ACTION ITEM | Whenever a line in the records below contains "subtotal", pick it out.

RECORD EXTRACTS Start Marker

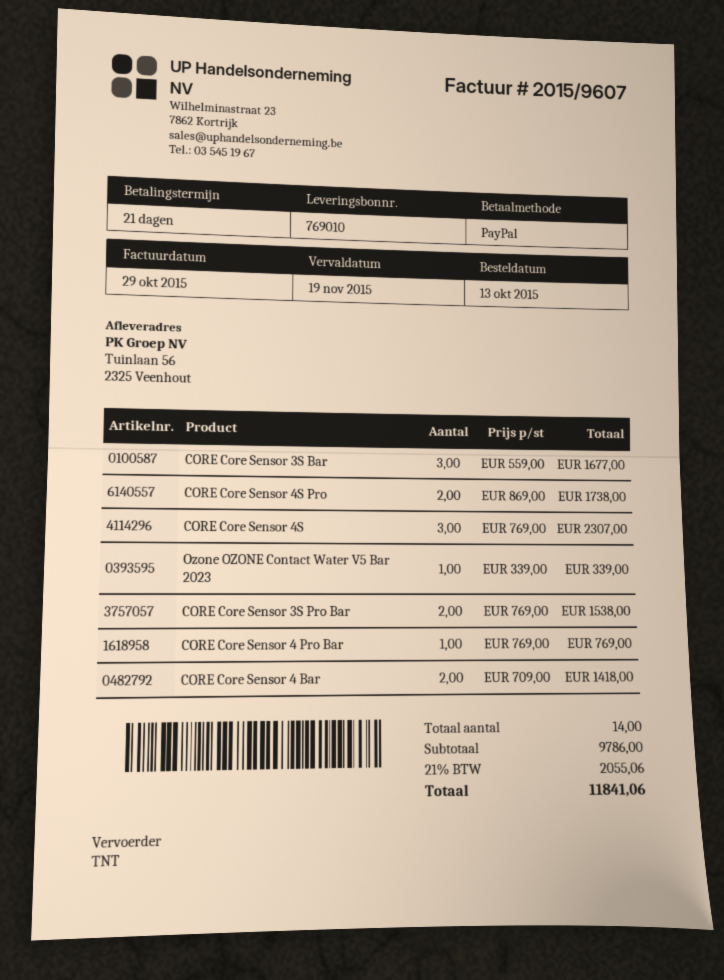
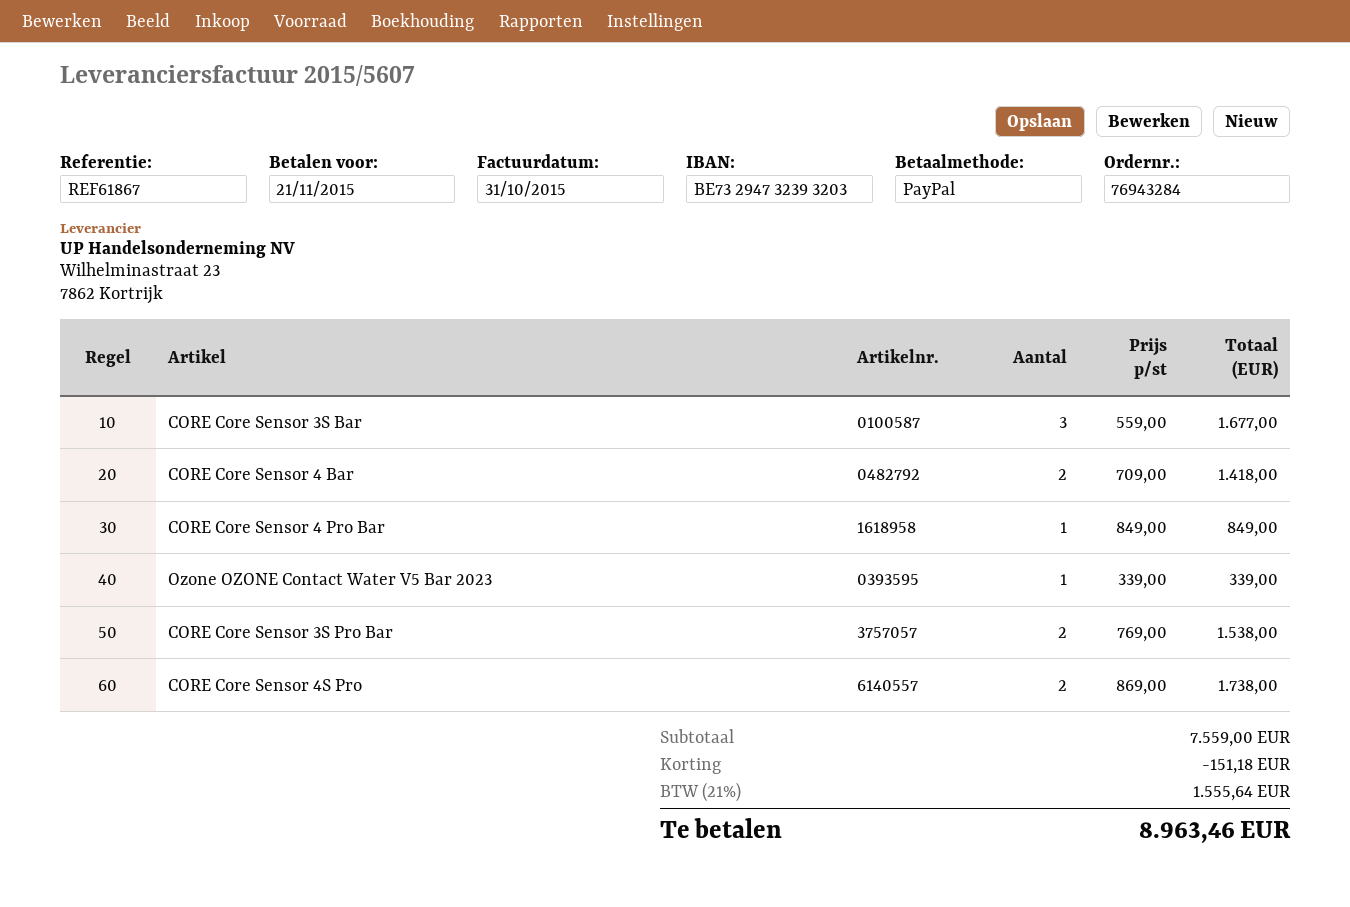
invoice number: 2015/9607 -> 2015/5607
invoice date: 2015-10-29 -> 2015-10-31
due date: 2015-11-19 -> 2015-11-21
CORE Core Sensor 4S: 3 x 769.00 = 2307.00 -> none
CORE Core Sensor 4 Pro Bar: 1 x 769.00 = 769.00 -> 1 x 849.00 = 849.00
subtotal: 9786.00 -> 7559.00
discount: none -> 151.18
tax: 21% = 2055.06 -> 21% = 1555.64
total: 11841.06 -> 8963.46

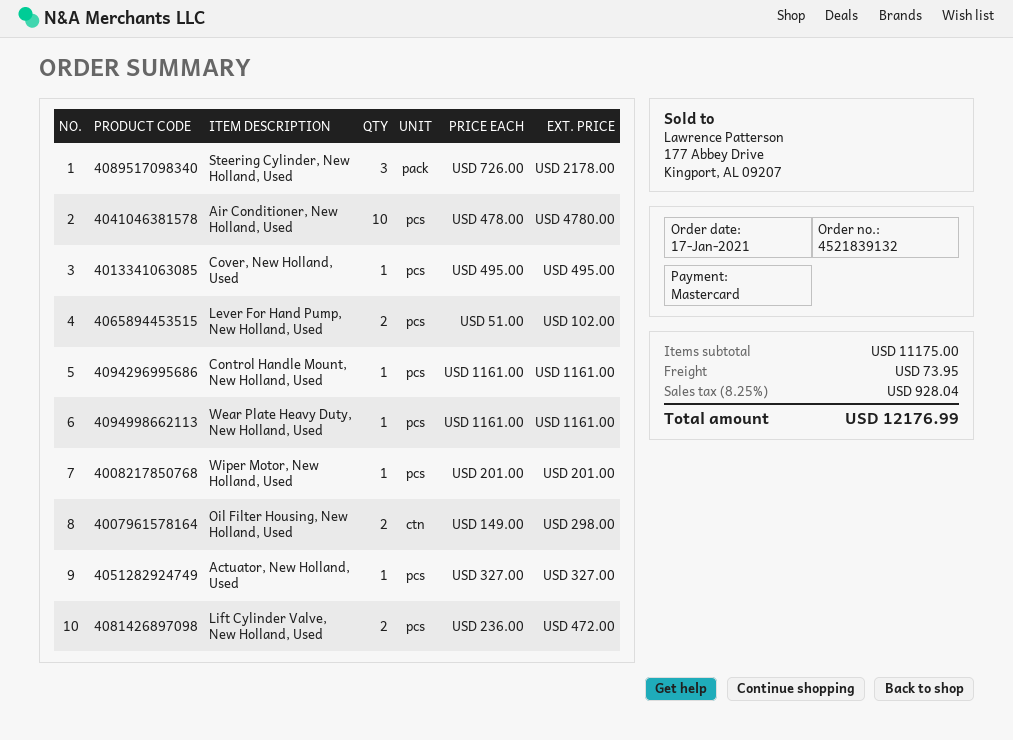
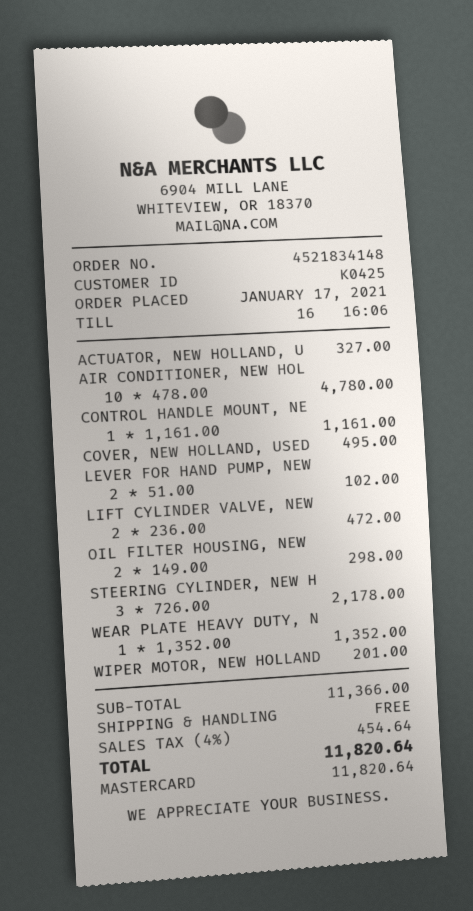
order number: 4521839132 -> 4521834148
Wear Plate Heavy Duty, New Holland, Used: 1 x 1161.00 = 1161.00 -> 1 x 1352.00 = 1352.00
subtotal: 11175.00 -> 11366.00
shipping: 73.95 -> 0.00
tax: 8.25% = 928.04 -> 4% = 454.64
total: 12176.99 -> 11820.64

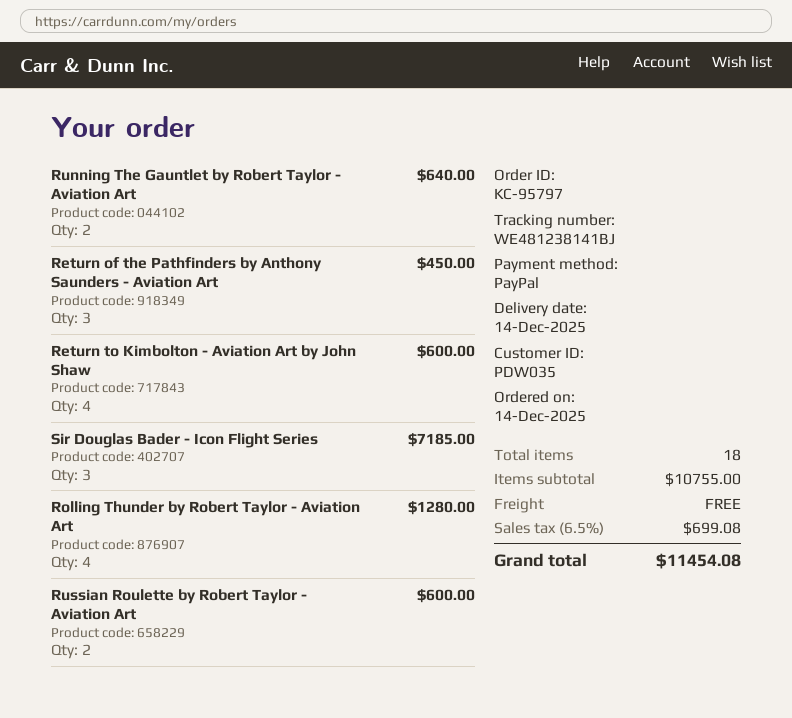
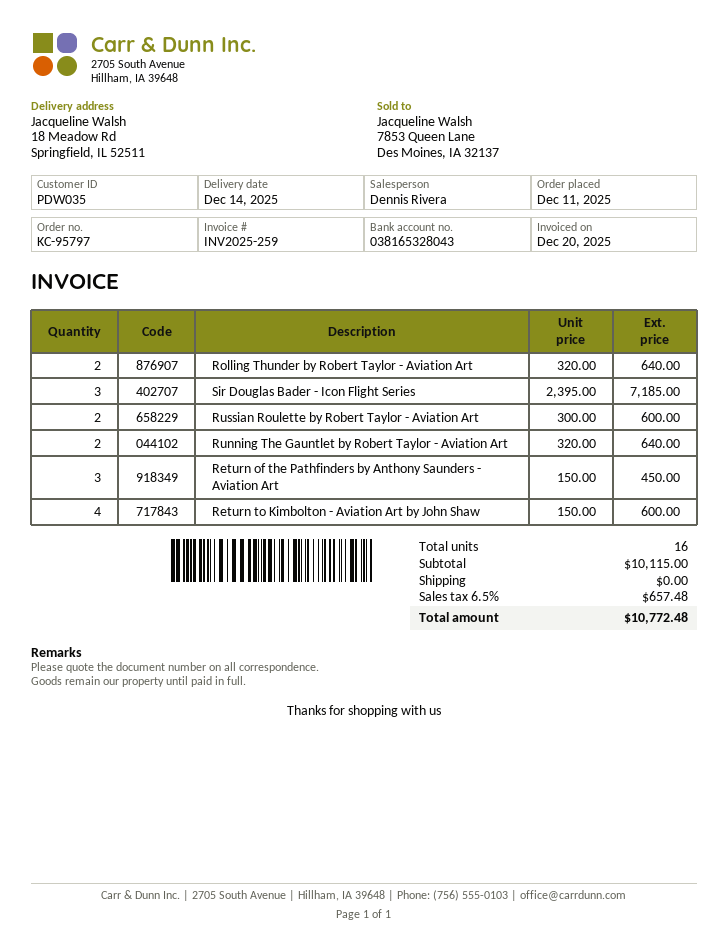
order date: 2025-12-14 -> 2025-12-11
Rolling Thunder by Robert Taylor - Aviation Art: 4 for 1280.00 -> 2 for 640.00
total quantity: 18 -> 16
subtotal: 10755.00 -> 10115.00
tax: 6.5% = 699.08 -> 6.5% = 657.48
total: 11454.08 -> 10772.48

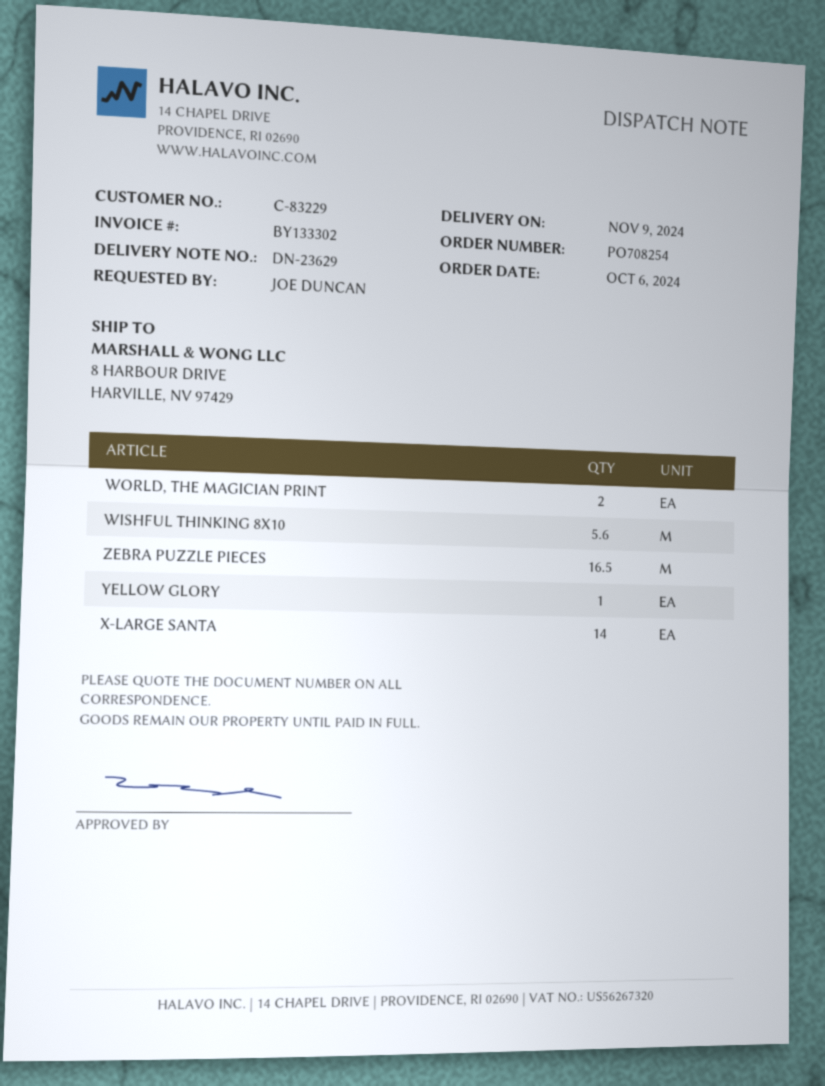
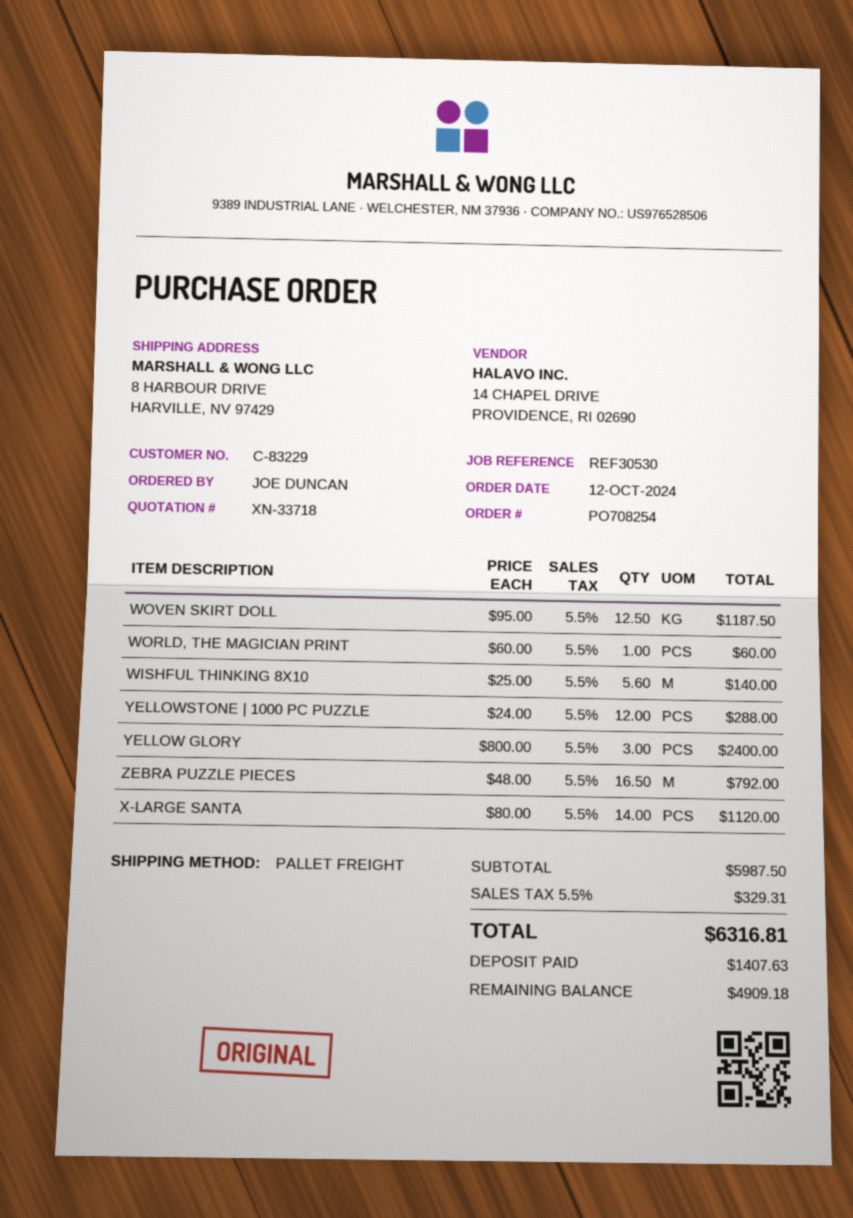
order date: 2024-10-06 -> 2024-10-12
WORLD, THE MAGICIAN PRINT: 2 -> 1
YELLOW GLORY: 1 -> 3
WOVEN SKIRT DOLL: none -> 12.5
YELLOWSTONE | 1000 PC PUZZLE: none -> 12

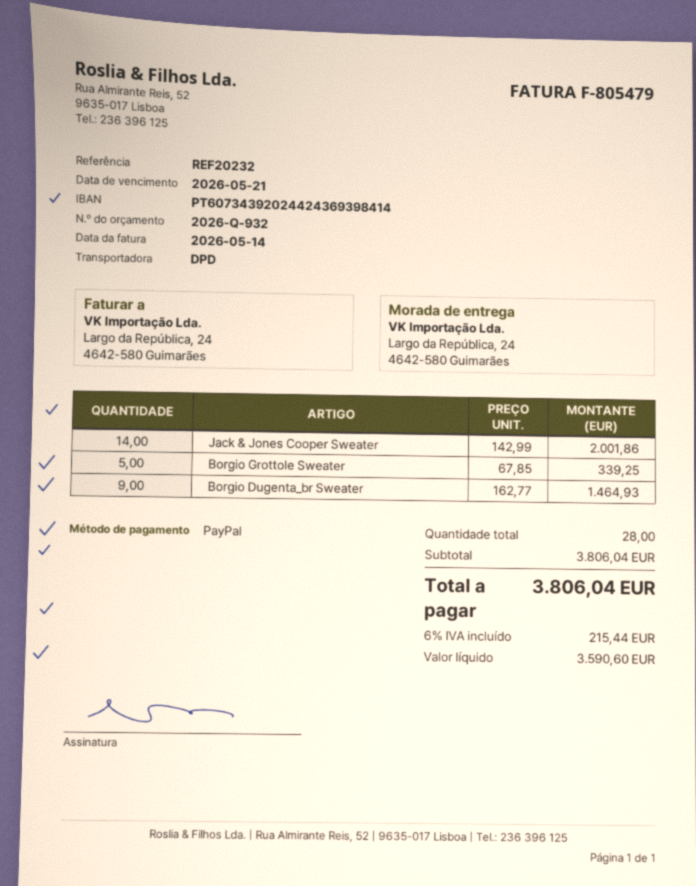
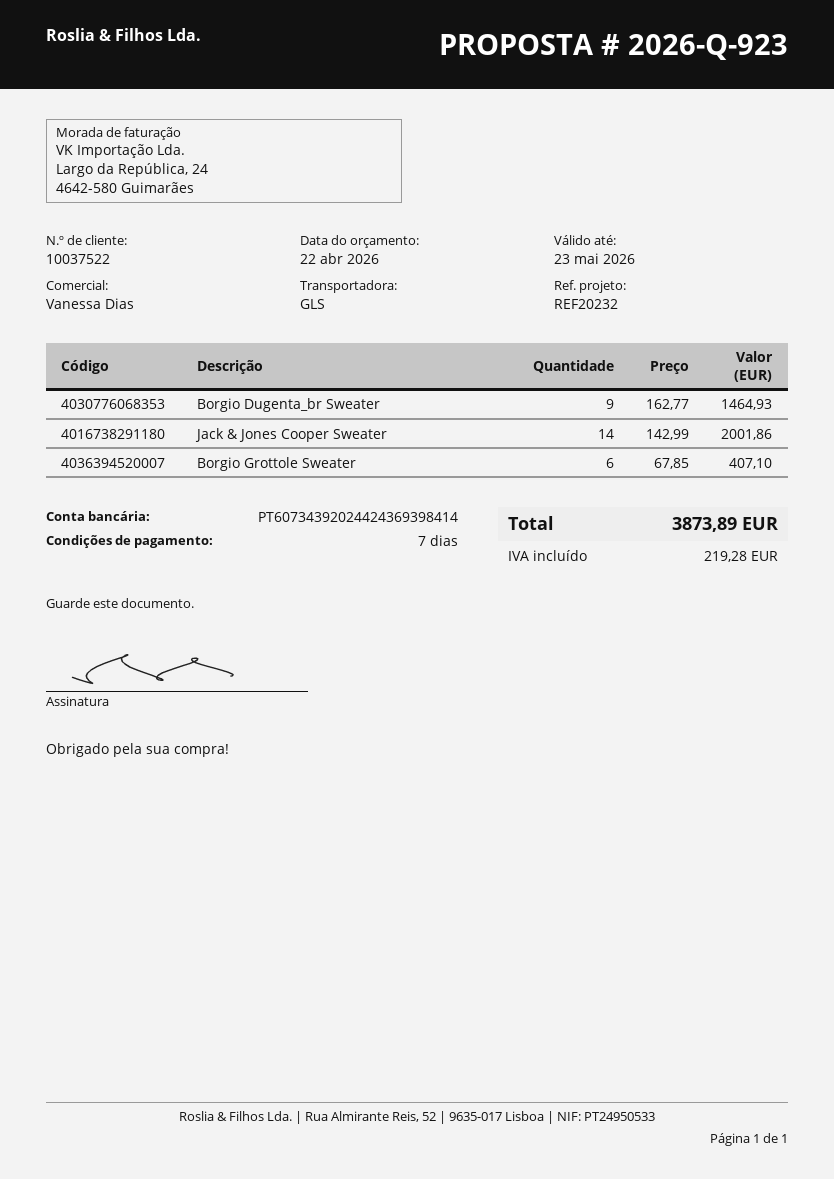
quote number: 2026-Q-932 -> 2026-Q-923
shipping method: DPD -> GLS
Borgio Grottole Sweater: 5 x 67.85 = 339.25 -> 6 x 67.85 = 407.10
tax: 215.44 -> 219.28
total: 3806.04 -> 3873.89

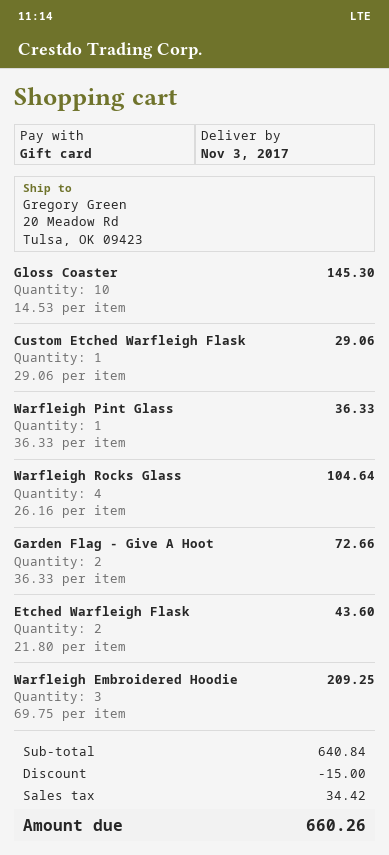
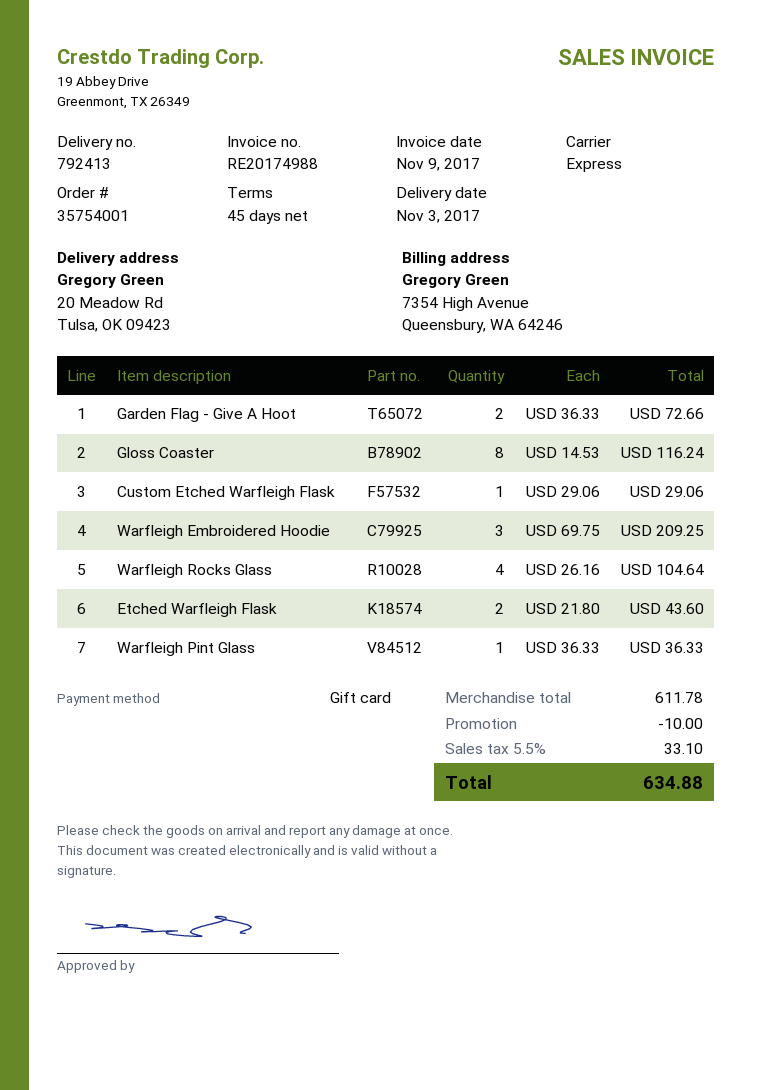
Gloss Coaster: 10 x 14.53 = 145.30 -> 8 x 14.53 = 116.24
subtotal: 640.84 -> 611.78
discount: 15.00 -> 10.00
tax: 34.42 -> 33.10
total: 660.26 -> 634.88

RECORD EXTRACTS End Marker

RESULT OF THE EXERCISE |
subtotal: 9786.00 -> 7559.00
subtotal: 11175.00 -> 11366.00
subtotal: 10755.00 -> 10115.00
subtotal: 640.84 -> 611.78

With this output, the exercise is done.